## Data excerpts
==========
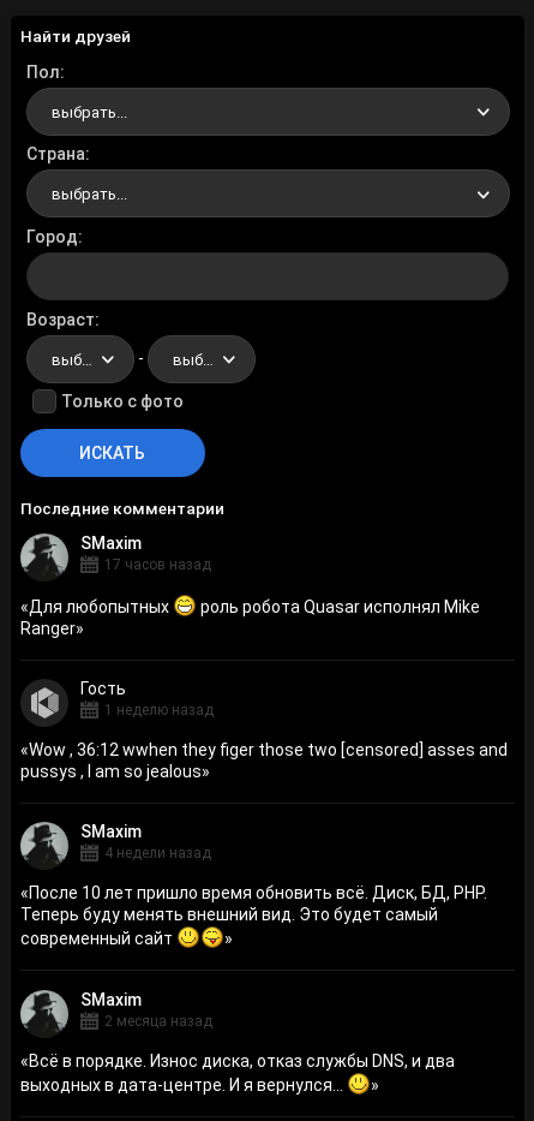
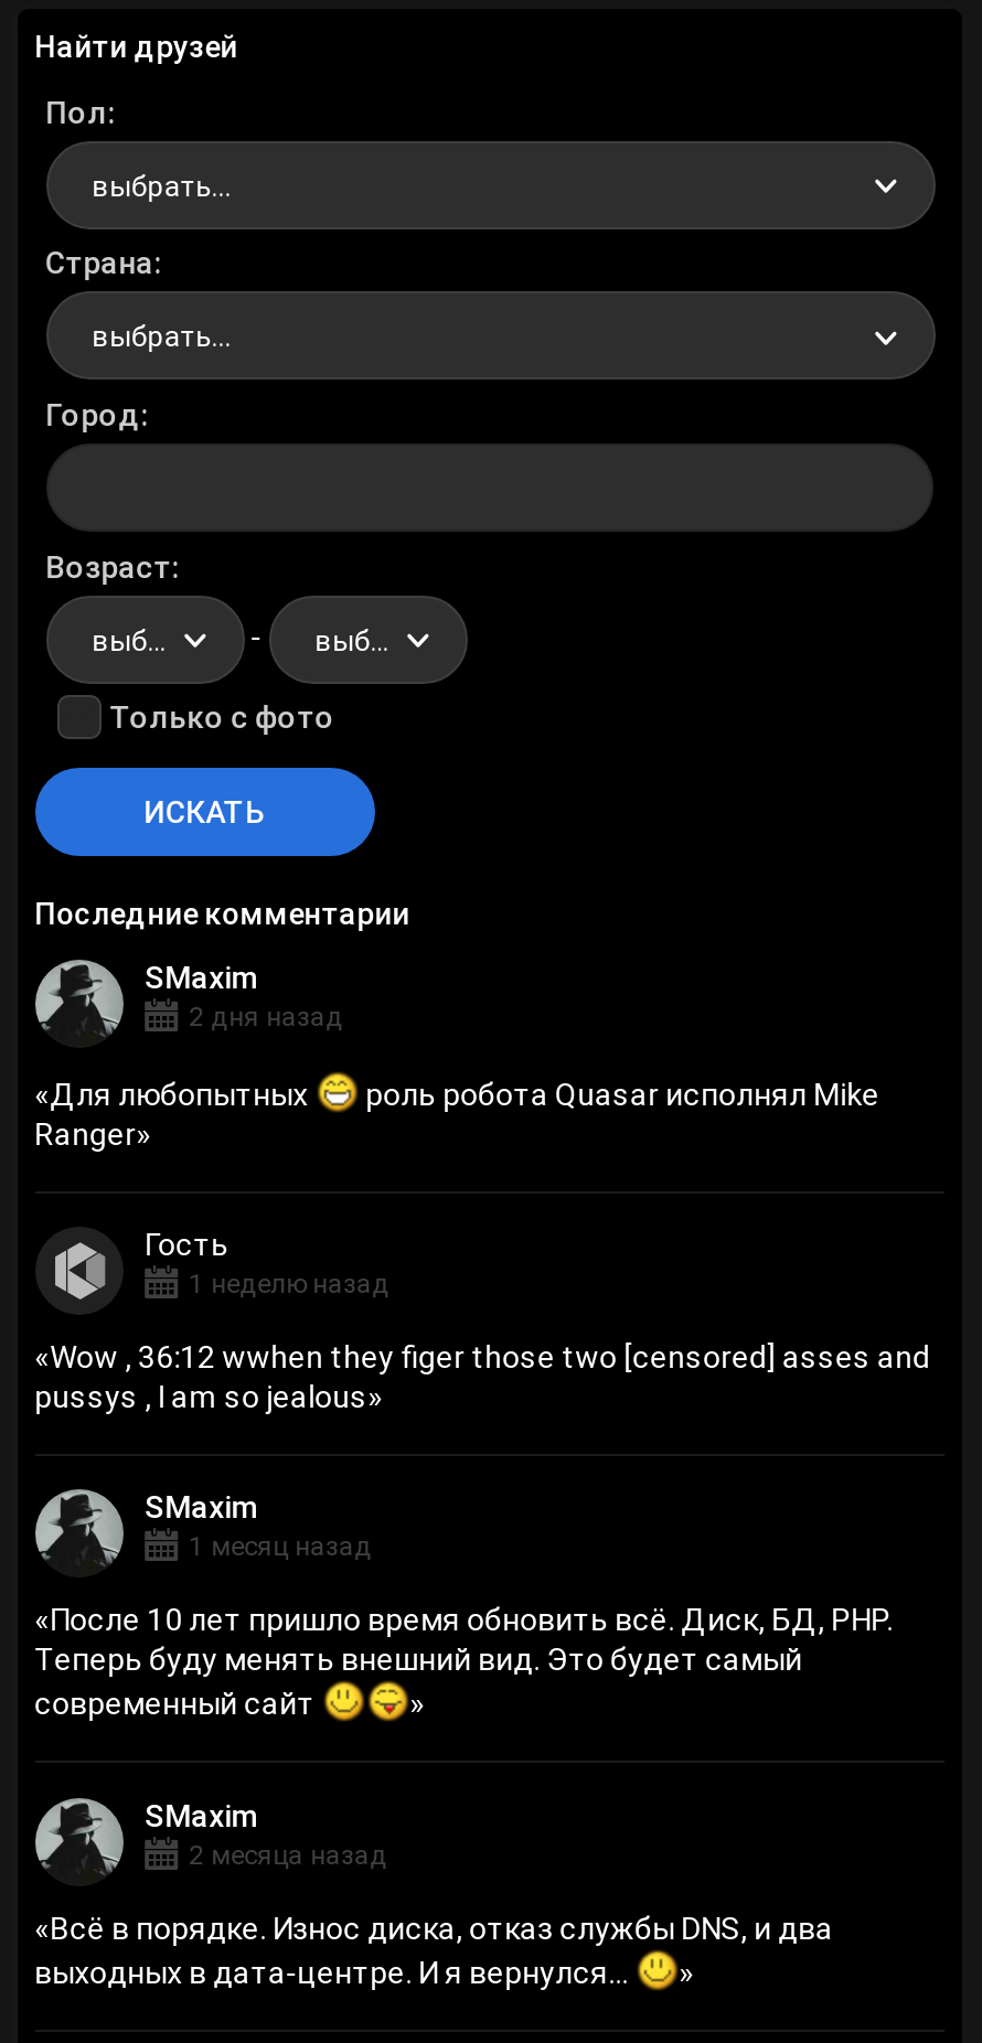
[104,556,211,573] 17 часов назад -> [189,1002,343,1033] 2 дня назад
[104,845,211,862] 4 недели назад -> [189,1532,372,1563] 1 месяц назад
==========
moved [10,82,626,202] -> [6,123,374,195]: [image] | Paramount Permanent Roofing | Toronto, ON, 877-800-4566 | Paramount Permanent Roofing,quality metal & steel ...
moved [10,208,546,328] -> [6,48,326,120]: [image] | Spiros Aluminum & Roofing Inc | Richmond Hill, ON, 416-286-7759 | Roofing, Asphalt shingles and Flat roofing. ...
==========
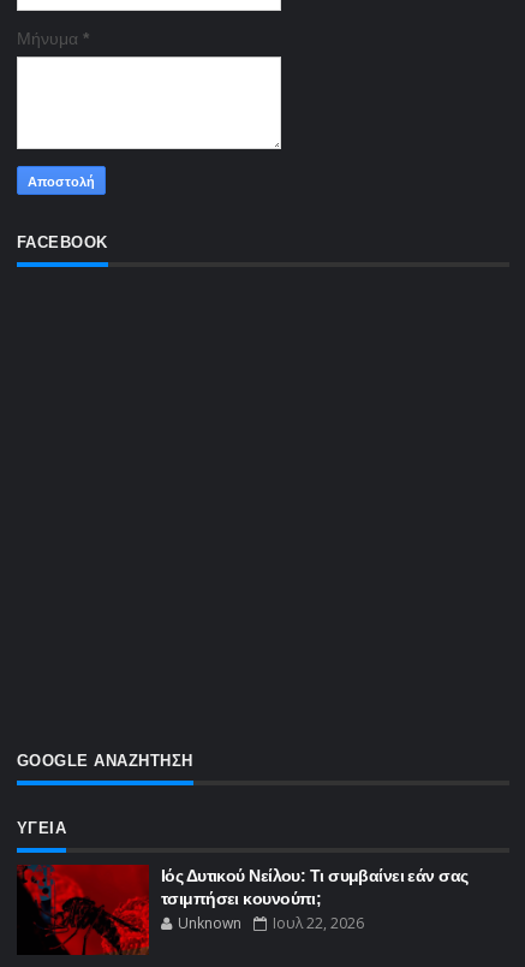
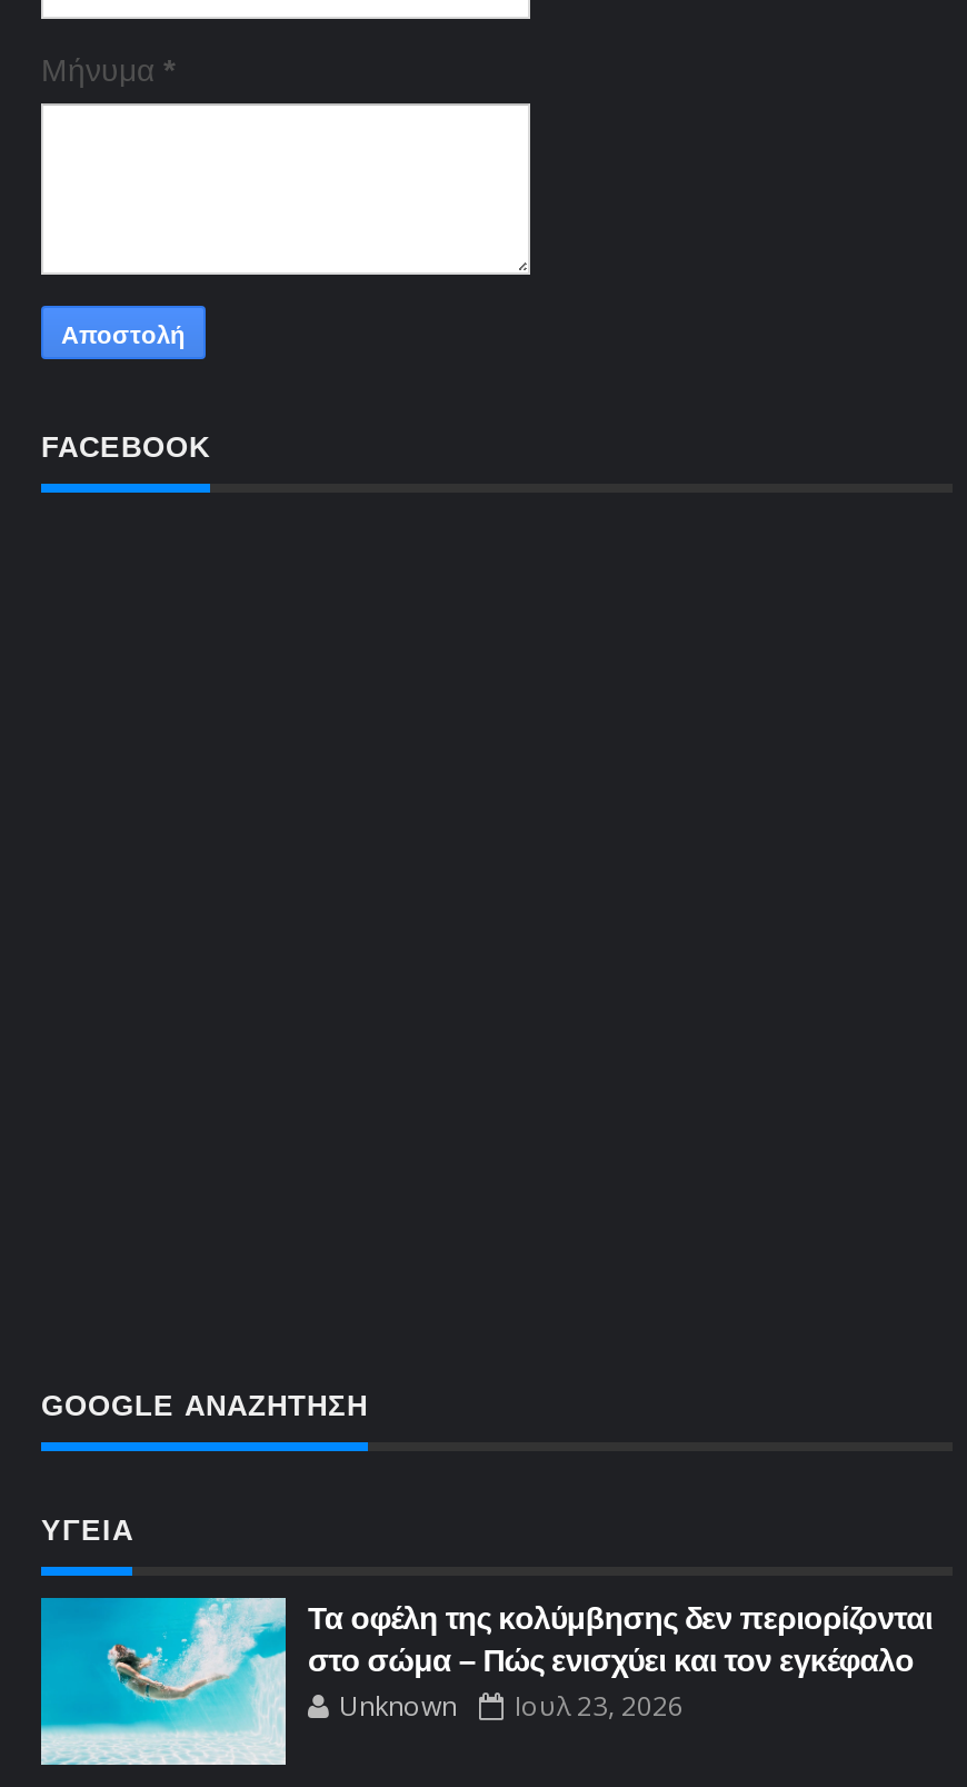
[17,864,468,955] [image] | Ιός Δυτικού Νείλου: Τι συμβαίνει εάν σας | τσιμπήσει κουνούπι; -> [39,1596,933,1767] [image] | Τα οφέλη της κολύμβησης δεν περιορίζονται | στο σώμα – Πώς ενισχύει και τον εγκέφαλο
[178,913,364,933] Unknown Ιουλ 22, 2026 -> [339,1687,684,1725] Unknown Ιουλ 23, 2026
==========
## Task details
Give back exactly the lines above, from the line containing "[17,864,468,955] [image] |" through the line containing "[178,913,364,933] Unknown Ιουλ", with both end lines and nothing more.

## Output for this task
[17,864,468,955] [image] | Ιός Δυτικού Νείλου: Τι συμβαίνει εάν σας | τσιμπήσει κουνούπι; -> [39,1596,933,1767] [image] | Τα οφέλη της κολύμβησης δεν περιορίζονται | στο σώμα – Πώς ενισχύει και τον εγκέφαλο
[178,913,364,933] Unknown Ιουλ 22, 2026 -> [339,1687,684,1725] Unknown Ιουλ 23, 2026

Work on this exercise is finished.